(Items listed in a dataset)
________________________
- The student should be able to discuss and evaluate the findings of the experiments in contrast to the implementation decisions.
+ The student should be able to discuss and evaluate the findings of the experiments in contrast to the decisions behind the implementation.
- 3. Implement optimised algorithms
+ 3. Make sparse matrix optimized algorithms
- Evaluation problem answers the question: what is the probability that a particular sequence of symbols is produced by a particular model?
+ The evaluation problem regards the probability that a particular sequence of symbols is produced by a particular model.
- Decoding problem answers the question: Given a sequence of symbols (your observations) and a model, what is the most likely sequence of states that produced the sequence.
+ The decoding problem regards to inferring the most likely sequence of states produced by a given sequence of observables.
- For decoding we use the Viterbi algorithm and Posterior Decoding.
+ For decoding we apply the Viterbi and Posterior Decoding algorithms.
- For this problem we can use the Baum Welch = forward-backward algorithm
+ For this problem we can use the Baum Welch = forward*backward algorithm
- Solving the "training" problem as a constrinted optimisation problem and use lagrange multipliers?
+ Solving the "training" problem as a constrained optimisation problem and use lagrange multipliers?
________________________
◆ **Task prompt**
Write out the entries above once more, without altering anything.

◆ **The completed task**
- The student should be able to discuss and evaluate the findings of the experiments in contrast to the implementation decisions.
+ The student should be able to discuss and evaluate the findings of the experiments in contrast to the decisions behind the implementation.
- 3. Implement optimised algorithms
+ 3. Make sparse matrix optimized algorithms
- Evaluation problem answers the question: what is the probability that a particular sequence of symbols is produced by a particular model?
+ The evaluation problem regards the probability that a particular sequence of symbols is produced by a particular model.
- Decoding problem answers the question: Given a sequence of symbols (your observations) and a model, what is the most likely sequence of states that produced the sequence.
+ The decoding problem regards to inferring the most likely sequence of states produced by a given sequence of observables.
- For decoding we use the Viterbi algorithm and Posterior Decoding.
+ For decoding we apply the Viterbi and Posterior Decoding algorithms.
- For this problem we can use the Baum Welch = forward-backward algorithm
+ For this problem we can use the Baum Welch = forward*backward algorithm
- Solving the "training" problem as a constrinted optimisation problem and use lagrange multipliers?
+ Solving the "training" problem as a constrained optimisation problem and use lagrange multipliers?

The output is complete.